When I gave no reply, Noé continued on. “This could be the same. I told you one of the first times we spoke that I have always found Eliot’s methods of rebellion to be self-serving.
He advertises his disagreement with us Weavers’ methods of conducting ourselves so blatantly that his own father keeps the truth of what we are from him for fear of his reaction,” Noé said.
“He sent you in here for justice, but I desire something greater than that. I wish for revenge.”
His gaze was focused; peeling away from the windows, he took a single step forward.
“Marry me, and we can finish what Ophelia started. I despise my father—I would work with you to bring him down, if you let me. Would break my seal, as soon as we were wed.” Another pace, he drew nearer, the distance shrinking between us.
“You may despise me all you wish, Miss Tamerlane, but I believe that in your core, you recognize that you and I are the same. Neither of us is the type to be satisfied until a mystery is pulled out by its root—until every part of it is seen and exposed.”
I seethed at his comparison, my disgust reaching to my toes. “I am nothing—”
“And yet you came here, to me, when your Wit would have allowed you to reunite with your beloved,” Noé interjected hotly, and my rebuttal died on my tongue.
Collecting himself, he paused his advance.
“You came because you wished for answers,” he went on, his tone soft—almost empathetic. I rankled at the sound of it. “I understand. It is what I would have done, too.”

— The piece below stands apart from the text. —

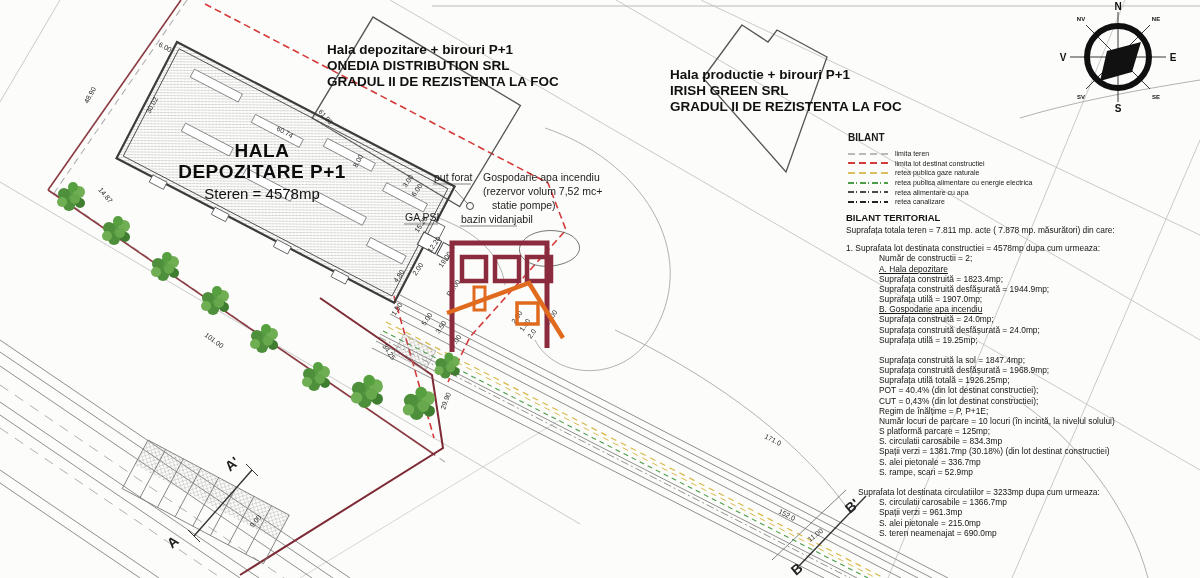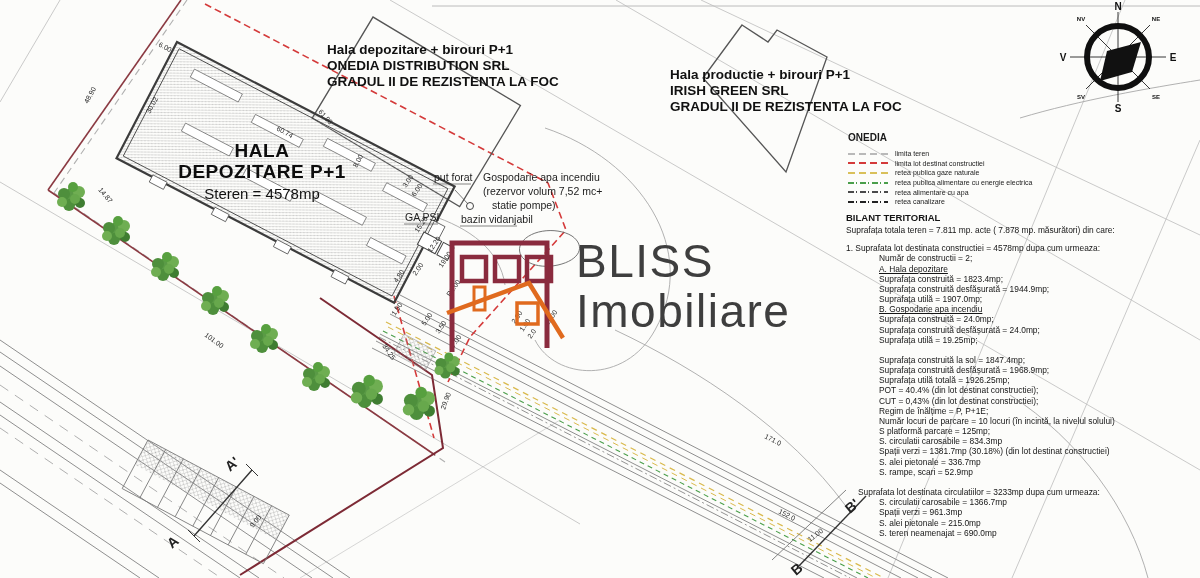"ONEDIA" div.title { text: ONEDIA -> BILANT }
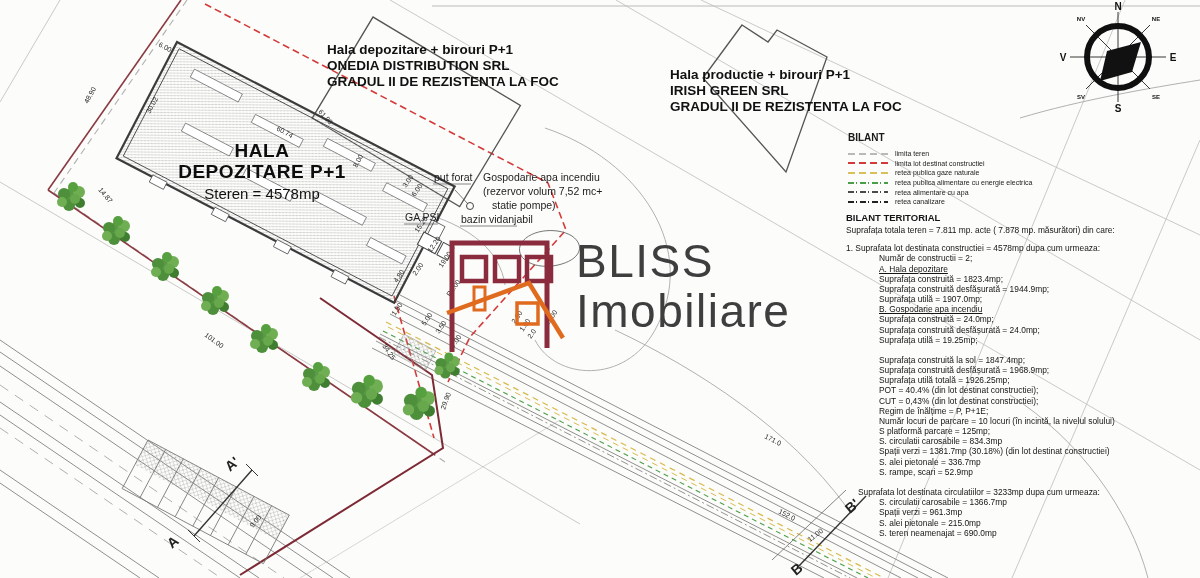"BLISS" div.logo-text { html: <div> <div>BLISS</div> <div>Imobiliare</div> </div> -> none }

He cleared his throat, glancing toward the door.
“My father will be back soon,” he stated.
“If you leave now, you still have a chance of escaping Fortblanche before he can find you.
Perhaps you may even reunite with Eliot, and he can whisk you away somewhere upcoast. My father will search for you, of course—he will never stop searching—but I would do my best to deter his efforts.
For a while, at least, you would besafe.
“Or,” Noé said, and the promise of the word made my stomach flip, “you can claim your victory and wed me. Stay here, in the rats’ nest—but you would have power. You would have an ally. And you would have a chance to unravel my father the way he does his victims: from within.”
Extending his hand out, he grinned, wicked and bright.
“The choice is yours. What do you say?”